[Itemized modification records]

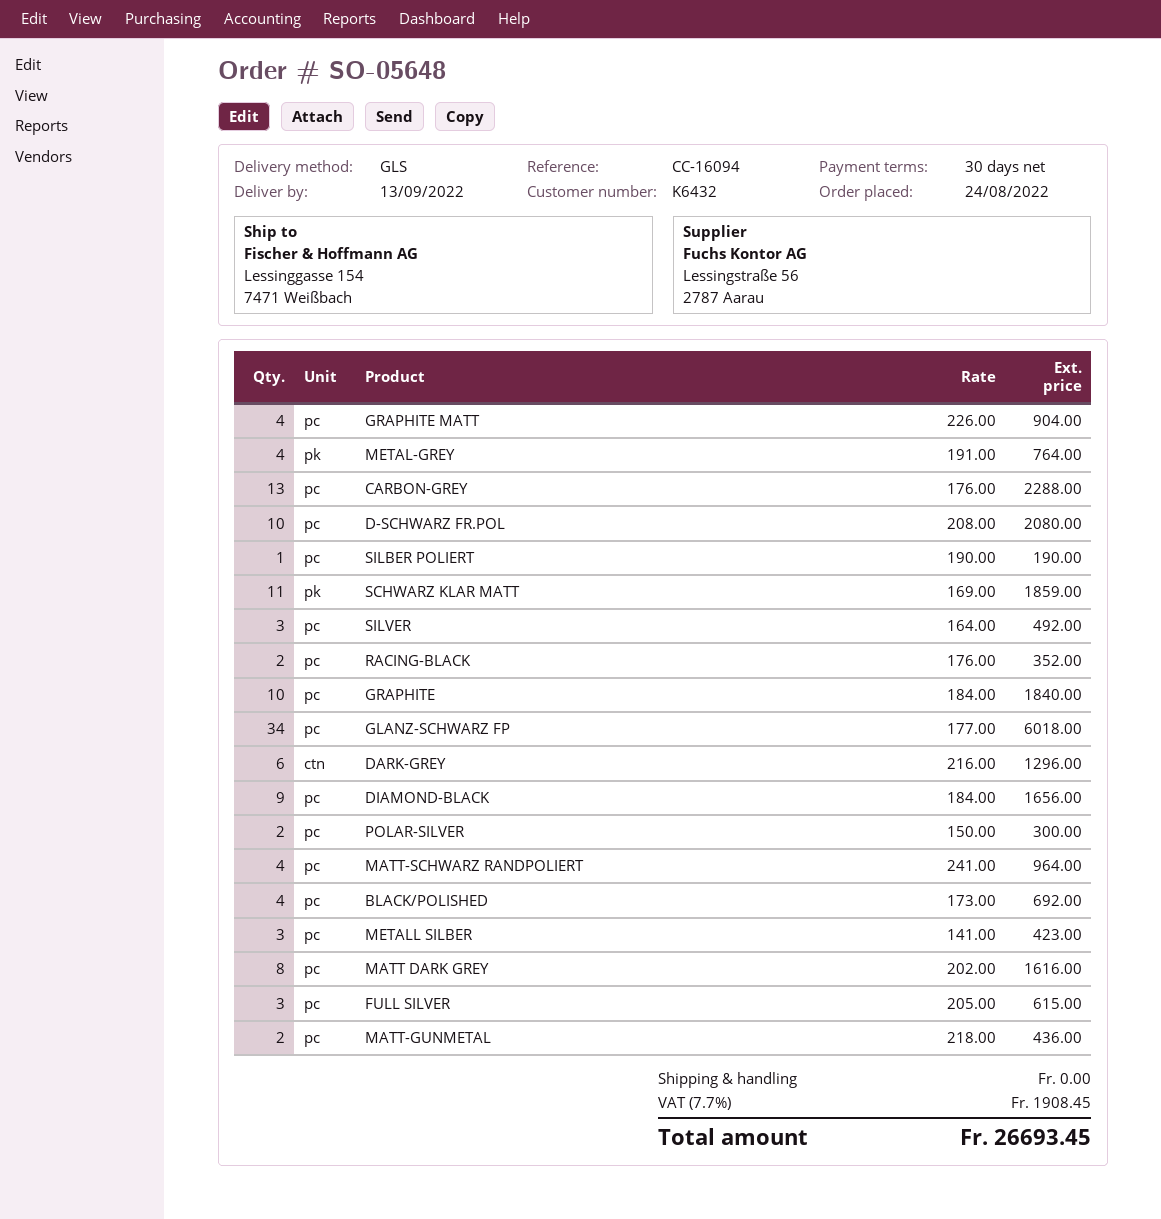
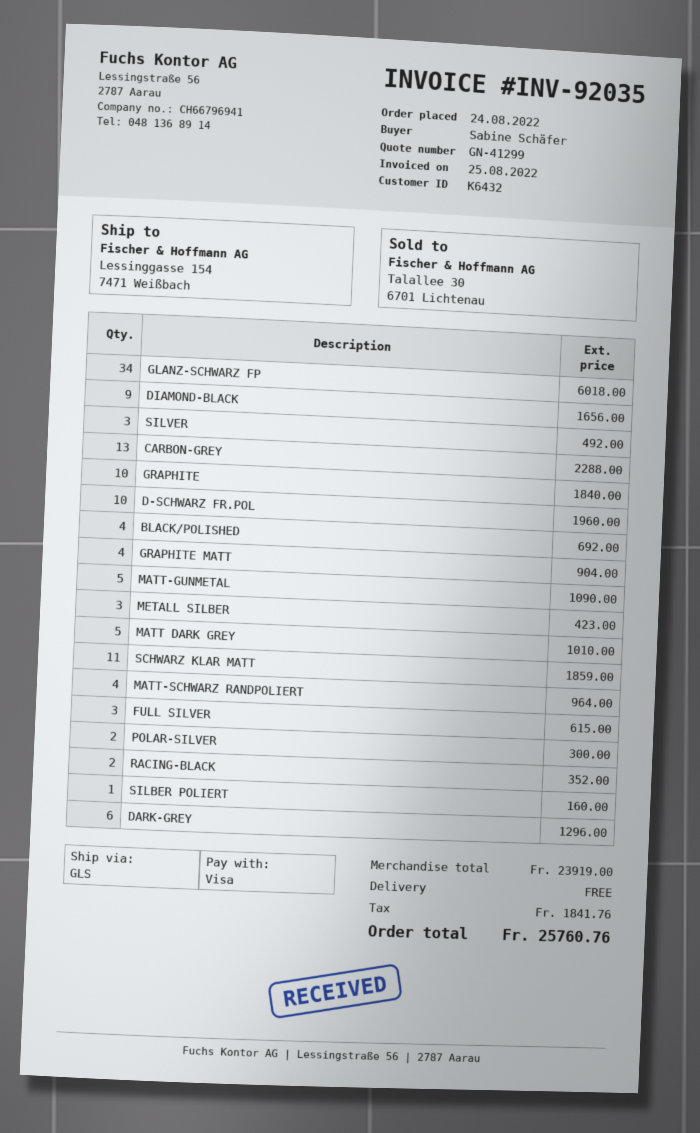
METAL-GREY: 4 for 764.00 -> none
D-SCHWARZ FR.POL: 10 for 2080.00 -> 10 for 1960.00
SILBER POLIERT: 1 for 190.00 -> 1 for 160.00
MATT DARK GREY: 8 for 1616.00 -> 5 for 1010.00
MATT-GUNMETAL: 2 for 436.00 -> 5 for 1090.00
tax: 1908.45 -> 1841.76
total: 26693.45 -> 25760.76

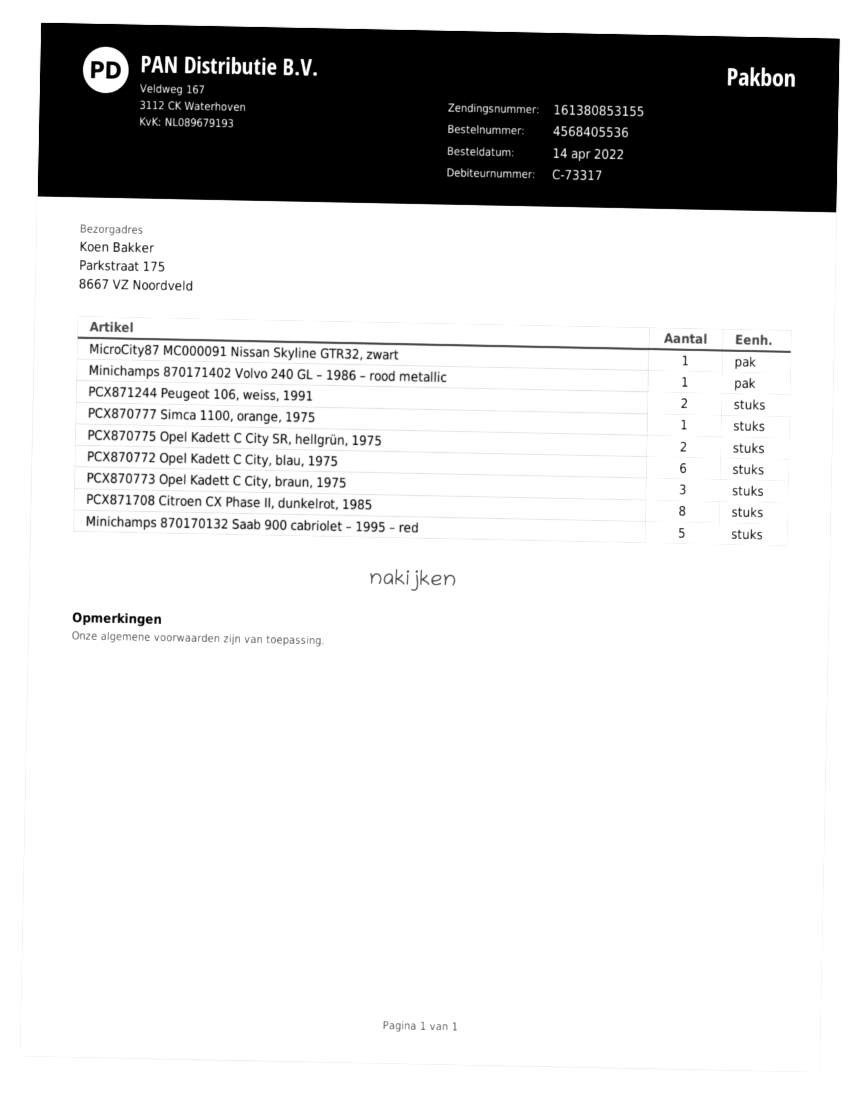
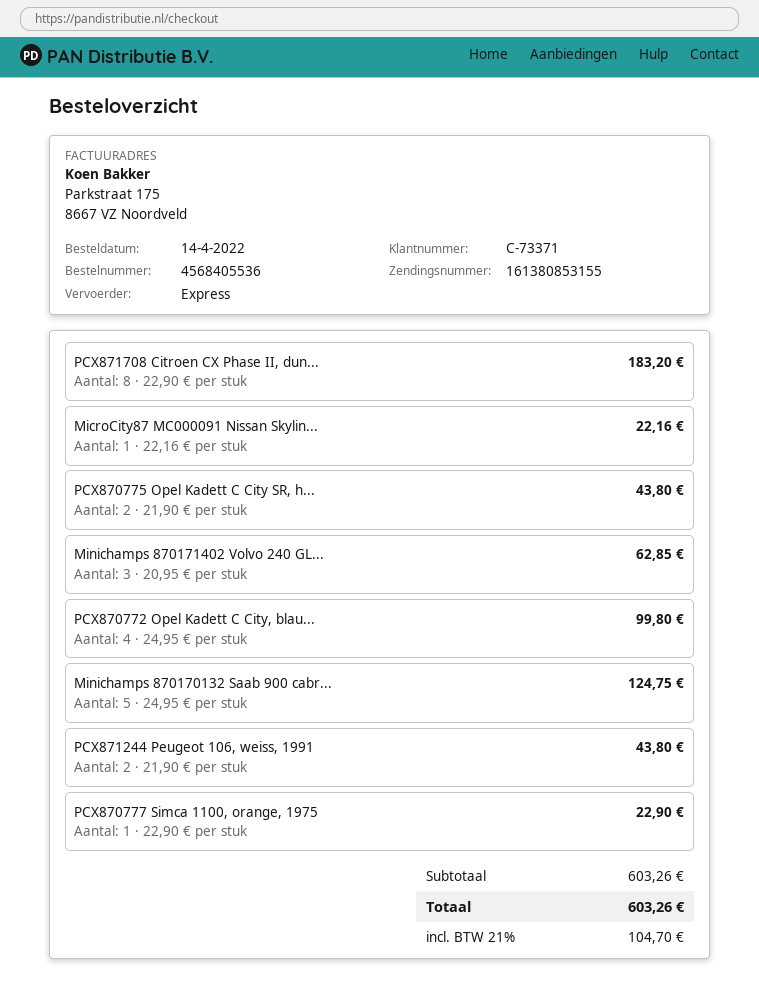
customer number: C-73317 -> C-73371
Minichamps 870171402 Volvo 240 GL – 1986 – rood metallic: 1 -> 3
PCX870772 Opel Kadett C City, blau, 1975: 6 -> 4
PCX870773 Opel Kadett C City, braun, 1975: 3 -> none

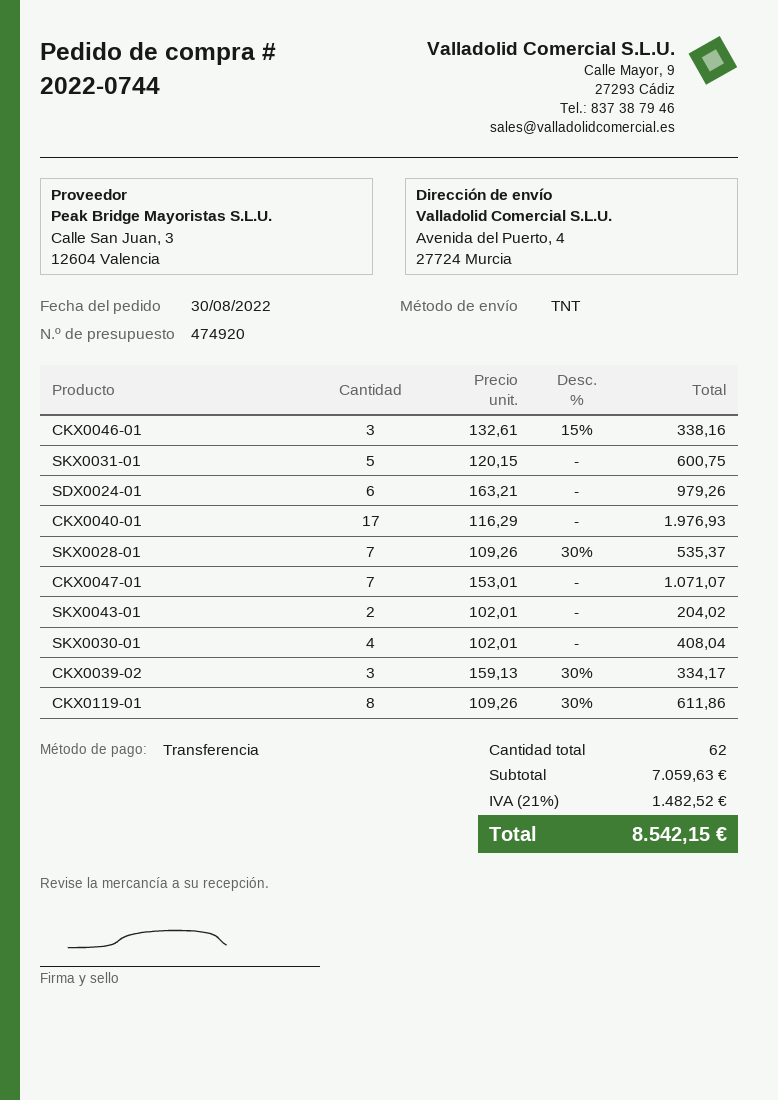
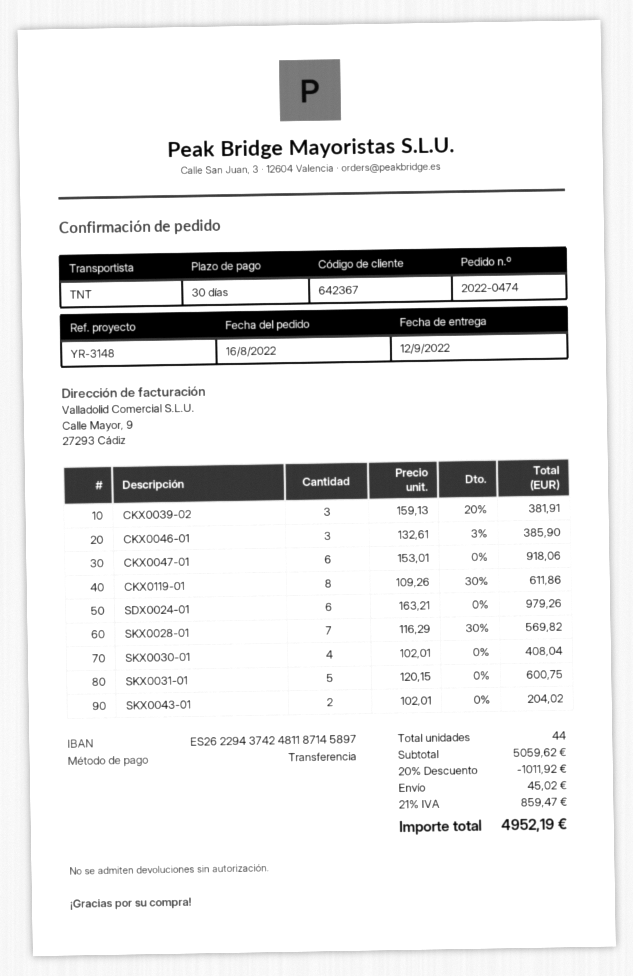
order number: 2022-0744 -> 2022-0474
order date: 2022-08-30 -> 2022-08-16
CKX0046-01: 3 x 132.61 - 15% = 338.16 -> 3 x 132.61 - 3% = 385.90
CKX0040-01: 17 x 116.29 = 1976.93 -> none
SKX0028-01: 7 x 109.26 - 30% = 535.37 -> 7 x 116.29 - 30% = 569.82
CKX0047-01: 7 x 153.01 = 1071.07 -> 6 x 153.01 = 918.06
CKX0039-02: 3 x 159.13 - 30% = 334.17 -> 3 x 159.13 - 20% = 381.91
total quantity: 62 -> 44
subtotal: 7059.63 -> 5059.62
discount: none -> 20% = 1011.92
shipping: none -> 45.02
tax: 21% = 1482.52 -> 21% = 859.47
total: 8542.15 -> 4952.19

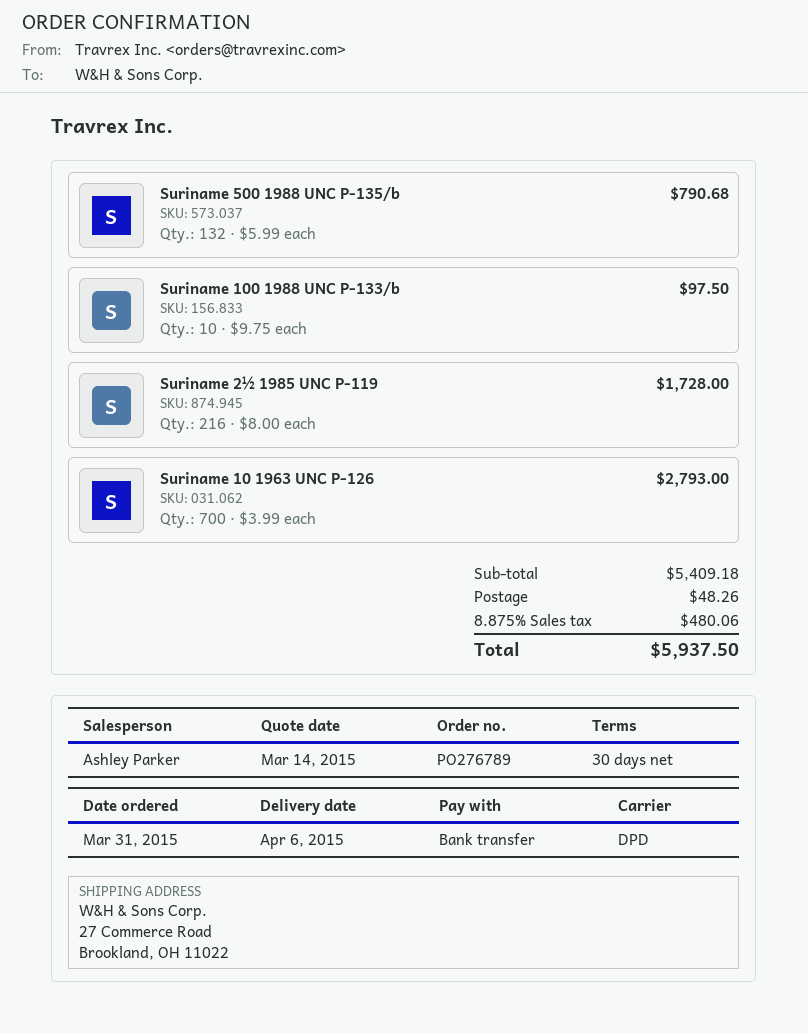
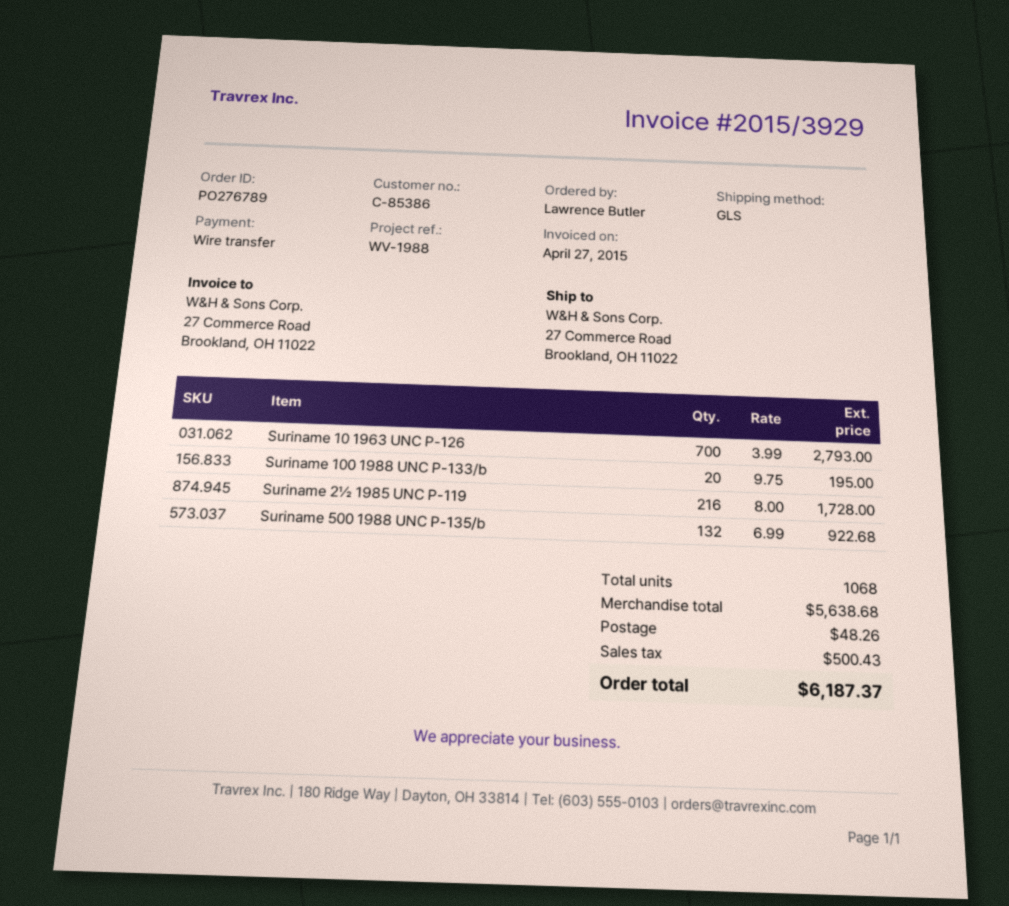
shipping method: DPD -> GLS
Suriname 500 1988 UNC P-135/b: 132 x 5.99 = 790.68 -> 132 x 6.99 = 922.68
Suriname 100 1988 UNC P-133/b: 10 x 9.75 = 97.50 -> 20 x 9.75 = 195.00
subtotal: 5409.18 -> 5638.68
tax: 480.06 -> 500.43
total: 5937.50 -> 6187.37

What is needed: Leave out the pictures and return the rest of the records exactly.

Exercise output:
METAL-GREY: 4 for 764.00 -> none
D-SCHWARZ FR.POL: 10 for 2080.00 -> 10 for 1960.00
SILBER POLIERT: 1 for 190.00 -> 1 for 160.00
MATT DARK GREY: 8 for 1616.00 -> 5 for 1010.00
MATT-GUNMETAL: 2 for 436.00 -> 5 for 1090.00
tax: 1908.45 -> 1841.76
total: 26693.45 -> 25760.76

customer number: C-73317 -> C-73371
Minichamps 870171402 Volvo 240 GL – 1986 – rood metallic: 1 -> 3
PCX870772 Opel Kadett C City, blau, 1975: 6 -> 4
PCX870773 Opel Kadett C City, braun, 1975: 3 -> none

order number: 2022-0744 -> 2022-0474
order date: 2022-08-30 -> 2022-08-16
CKX0046-01: 3 x 132.61 - 15% = 338.16 -> 3 x 132.61 - 3% = 385.90
CKX0040-01: 17 x 116.29 = 1976.93 -> none
SKX0028-01: 7 x 109.26 - 30% = 535.37 -> 7 x 116.29 - 30% = 569.82
CKX0047-01: 7 x 153.01 = 1071.07 -> 6 x 153.01 = 918.06
CKX0039-02: 3 x 159.13 - 30% = 334.17 -> 3 x 159.13 - 20% = 381.91
total quantity: 62 -> 44
subtotal: 7059.63 -> 5059.62
discount: none -> 20% = 1011.92
shipping: none -> 45.02
tax: 21% = 1482.52 -> 21% = 859.47
total: 8542.15 -> 4952.19

shipping method: DPD -> GLS
Suriname 500 1988 UNC P-135/b: 132 x 5.99 = 790.68 -> 132 x 6.99 = 922.68
Suriname 100 1988 UNC P-133/b: 10 x 9.75 = 97.50 -> 20 x 9.75 = 195.00
subtotal: 5409.18 -> 5638.68
tax: 480.06 -> 500.43
total: 5937.50 -> 6187.37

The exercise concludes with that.